Kidman wins libel suit
London -- Nicole Kidman accepted an apology and undisclosed damages Tuesday from a British newspaper group to settle a libel lawsuit for an article alleging that she'd had an affair with her co-star, Jude Law.
The settlement with News Group Newspapers, publishers of The Sun tabloid, is the second for Kidman over the same allegations.
Kidman's lawyer told the High Court libel hearing that a story The Sun published in March implied that the 36-year-old actress had initiated an affair with Law, leading to the breakdown of his marriage to actress Sadie Frost.
Kidman filmed the upcoming movie "Cold Mountain" with Law in Romania.

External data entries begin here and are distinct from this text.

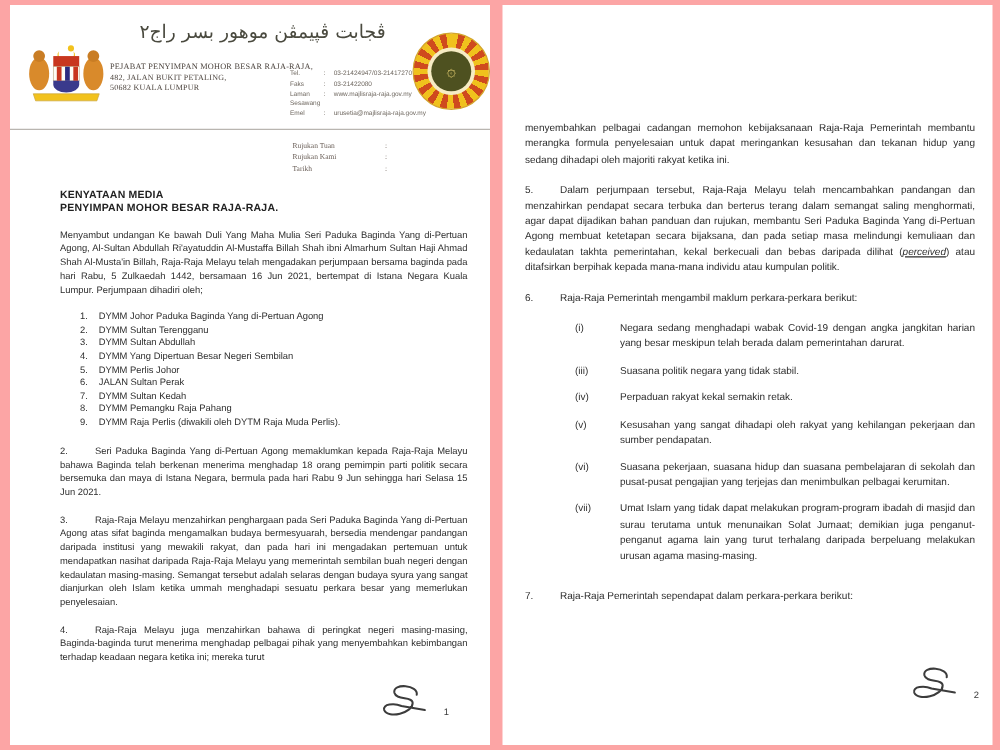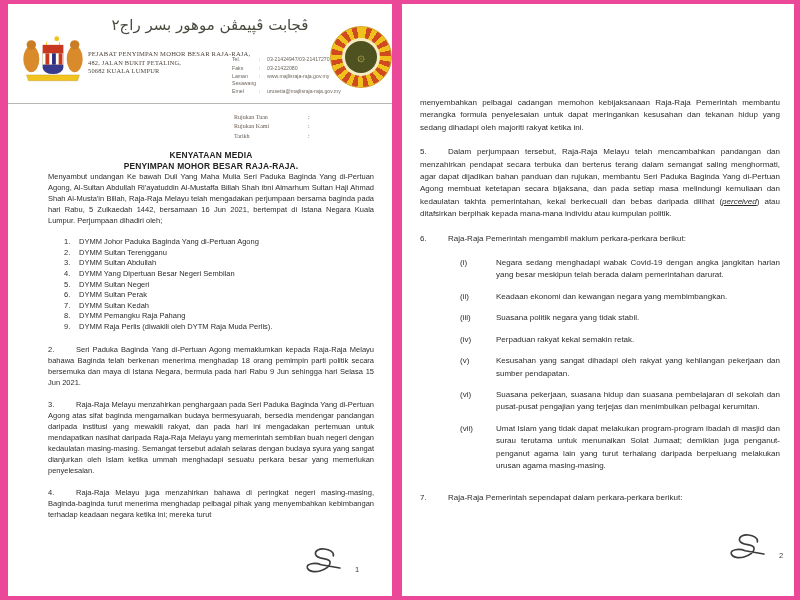--- a/index.html
+++ b/index.html
@@ -5,7 +5,7 @@
   * { margin:0; padding:0; box-sizing:border-box; }
   html,body { width:800px; height:600px; background:#ffffff; overflow:hidden;
               font-family:"Liberation Sans", sans-serif; }
-  .canvas { position:relative; width:800px; height:600px; background:#ec4899; }
+  .canvas { position:relative; width:800px; height:600px; background:#fca5a5; }
 
   .page { position:absolute; top:4px; background:#fff; }
   .page1 { left:8px;  width:384px; height:592px; }

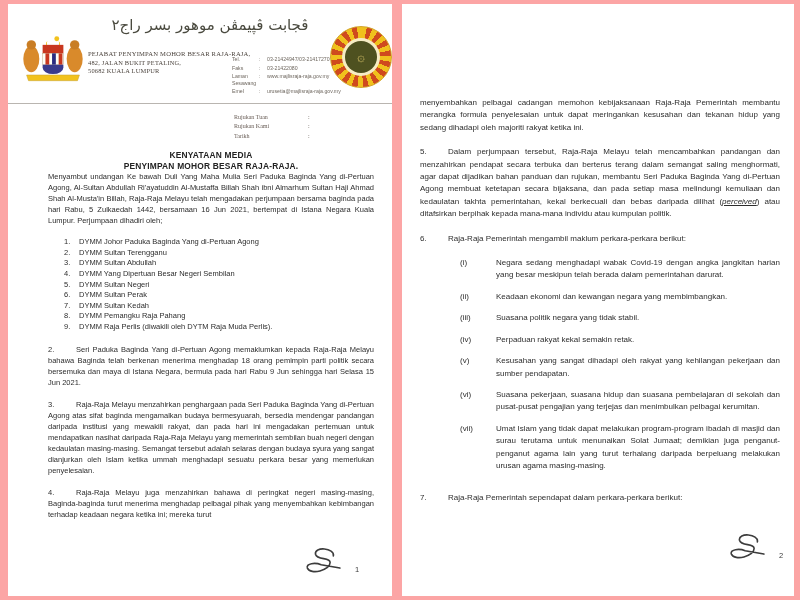--- a/index.html
+++ b/index.html
@@ -46,8 +46,8 @@
 
   
   .p1body { padding:8px 18px 0 40px; color:#2d2d2d; font-size:7.5px; line-height:11px; }
-  .doc-title { text-align:center; font-weight:bold; font-size:8.4px; line-height:10.5px;
-               letter-spacing:.2px; color:#222; }
+  .doc-title { font-weight:bold; font-size:8.4px; line-height:10.5px;
+               letter-spacing:.2px; margin-bottom:11px; color:#222; }
   .para { text-align:justify; margin-bottom:11px; }
   .pnum { display:inline-block; width:28px; }
   .attlist { margin:1px 0 11px 16px; }

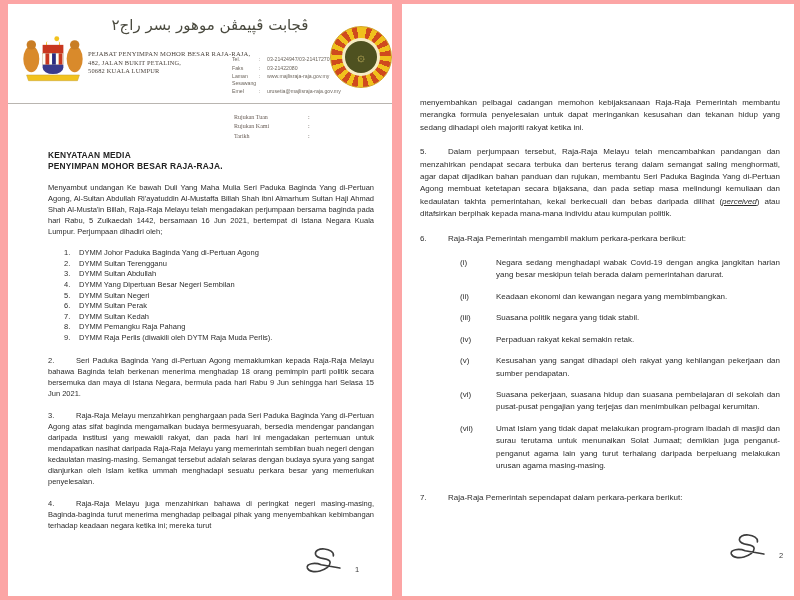--- a/index.html
+++ b/index.html
@@ -179,7 +179,7 @@
           </div>
         <div class="att">
             <span class="anum">5.</span>
-            <span>DYMM Sultan Negeri</span>
+            <span>DYMM Perlis Johor</span>
           </div>
         <div class="att">
             <span class="anum">6.</span>

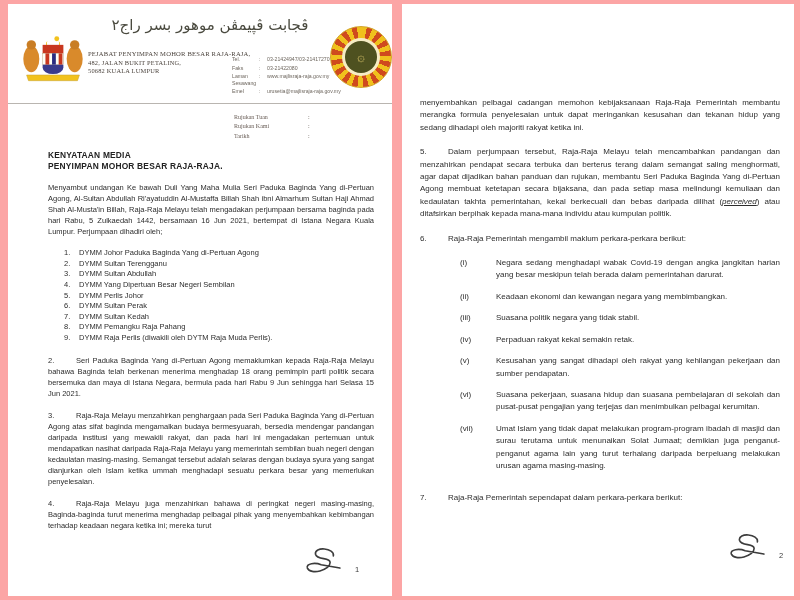--- a/index.html
+++ b/index.html
@@ -226,10 +226,6 @@
           <span class="itxt">Negara sedang menghadapi wabak Covid-19 dengan angka jangkitan harian yang besar meskipun telah berada dalam pemerintahan darurat.</span>
         </div>
       <div class="item">
-          <span class="inum">(ii)</span>
-          <span class="itxt">Keadaan ekonomi dan kewangan negara yang membimbangkan.</span>
-        </div>
-      <div class="item">
           <span class="inum">(iii)</span>
           <span class="itxt">Suasana politik negara yang tidak stabil.</span>
         </div>

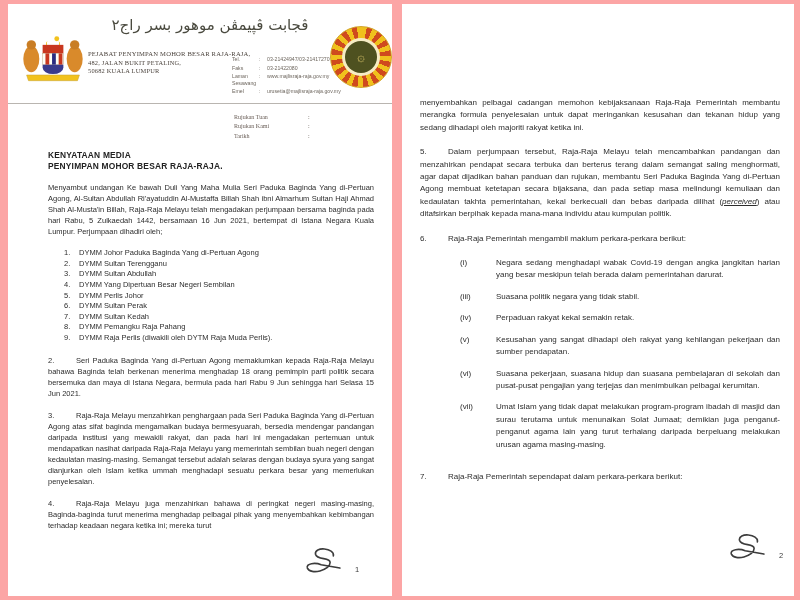--- a/index.html
+++ b/index.html
@@ -183,7 +183,7 @@
           </div>
         <div class="att">
             <span class="anum">6.</span>
-            <span>DYMM Sultan Perak</span>
+            <span>JALAN Sultan Perak</span>
           </div>
         <div class="att">
             <span class="anum">7.</span>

The Oscar winner said she would donate the damages from both cases to Fara, a charity that helps Romania's abandoned children.
Gary Coleman's next move
Los Angeles -- Gary Coleman didn't win California's recall election, but he'll still get a political platform on the new Hollywood-based All Comedy Radio network.
The 35-year-old former child star will be the network's political analyst and said his experience as a candidate would come in handy.

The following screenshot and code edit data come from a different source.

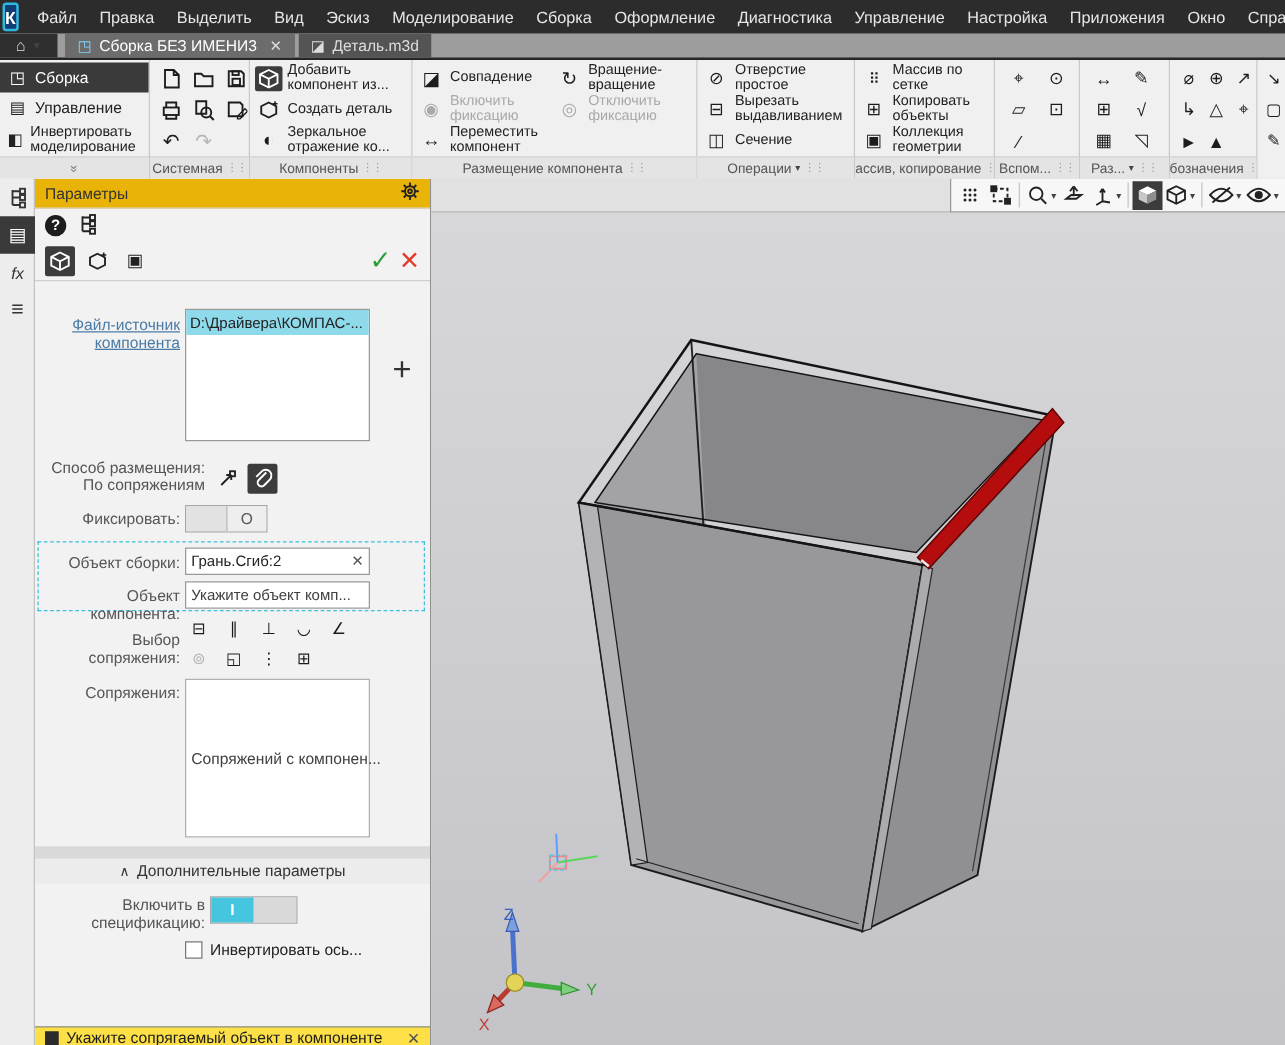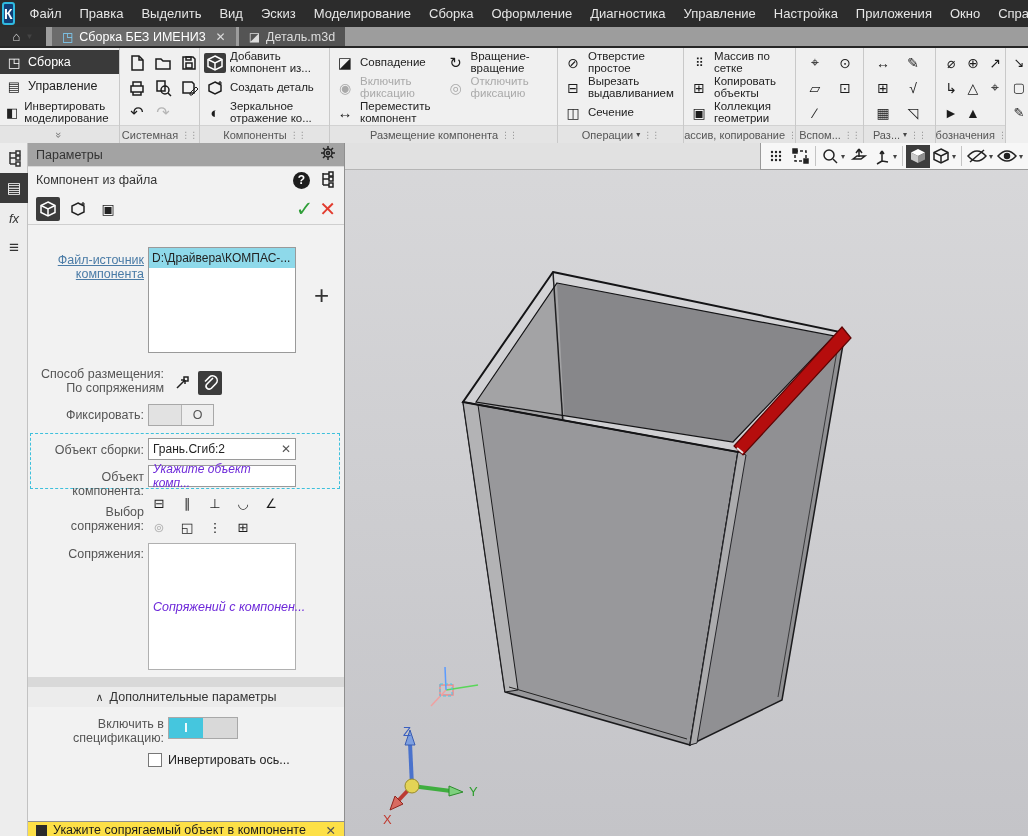--- a/index.html
+++ b/index.html
@@ -56,7 +56,7 @@
 
   
   #panel { left:28px; top:143px; width:317px; height:693px; background:#f2f2f2; border-right:1px solid #8f8f8f; overflow:hidden; }
-  #panel-hdr { height:24px; background:#a3a3a3; border-bottom:1px solid #d8d8d8; display:flex; align-items:center; padding:0 8px; }
+  #panel-hdr { height:24px; background:#eab308; border-bottom:1px solid #d8d8d8; display:flex; align-items:center; padding:0 8px; }
   #panel-hdr .t { flex:1; font-size:12.5px; color:#333; }
   #cmd-row { height:26px; display:flex; align-items:center; padding:0 8px; gap:8px; }
   #cmd-row .t { flex:1; color:#333; }

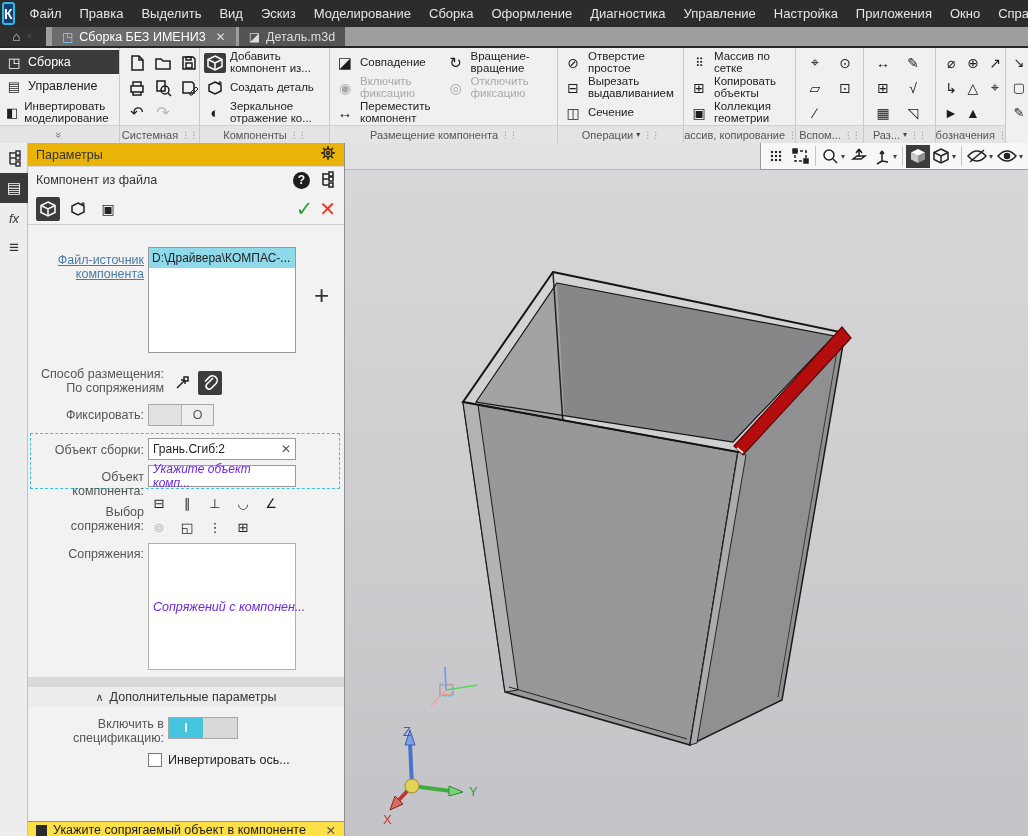--- a/index.html
+++ b/index.html
@@ -472,7 +472,6 @@
           </svg></span>
     </div>
     <div id="cmd-row">
-      <span class="t">Компонент из файла</span>
       <span class="qhelp">?</span>
       <span><svg width="18" height="18" viewBox="0 0 18 18" fill="none" stroke="currentColor" stroke-width="1.5">
             <path d="M5 3v12M5 4h6M5 9h6M5 15h6"></path>

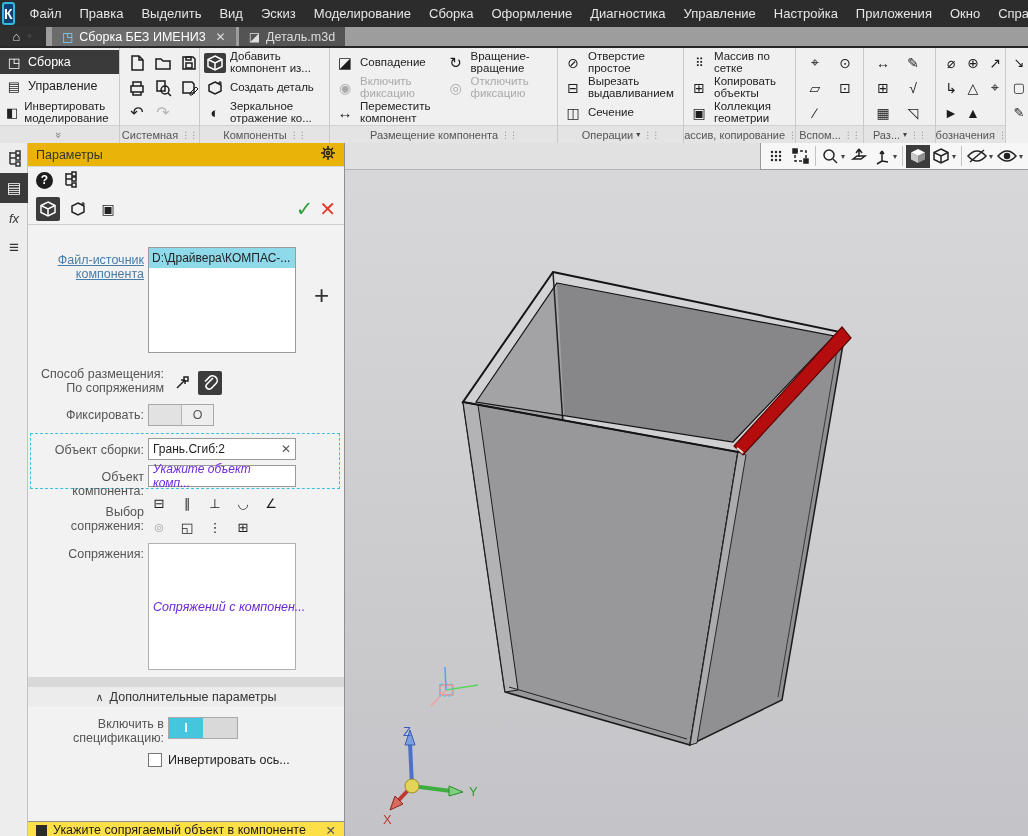--- a/index.html
+++ b/index.html
@@ -74,7 +74,7 @@
     display:flex; align-items:center; padding:0 4px; }
   .toggle { position:absolute; width:66px; height:22px; border:1px solid #a8a8a8; display:flex; }
   .dashbox { position:absolute; border:1px dashed #3ec0dc; }
-  .ph { color:#6d28d9; font-style:italic; }
+  .ph { color:#404040; }
   #mates-box { position:absolute; background:#fff; border:1px solid #b0b0b0; }
   #addl-band { position:absolute; left:0; width:100%; height:10px; background:#d9d9d9; }
   #addl-row { position:absolute; left:0; width:100%; height:20px; background:#ececec; display:flex;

Coleman finished eighth out of 135 candidates vying to replace Gov. Gray Davis in last week's election, losing to fellow actor Arnold Schwarzenegger.
"We're delighted to have a commentator with such keen insight and experience as Mr. Coleman," said All Comedy Radio co-founder and chief executive officer Michael O'Shea.
To Arnold: Good luck
Paris -- Clint Eastwood, himself no stranger to the rough and tumble of elected office, said his friend and fellow actor Arnold Schwarzenegger was going to need a good measure of luck in his new role as California's governor.
"Politicians have to make unpopular decisions. Schwarzenegger is going to understand the nature of his job. I wish him good luck; he's going to need it. It's going to be difficult for him," Eastwood said in an interview published Tuesday by French daily Le Monde.
Eastwood was elected mayor of Carmel, Calif., in 1986.
Eastwood, 73, told Le Monde that his love of movies curtailed his own political career.
"I knew I was in place for two years, and I had absolutely no desire to present myself" for re-election, he said.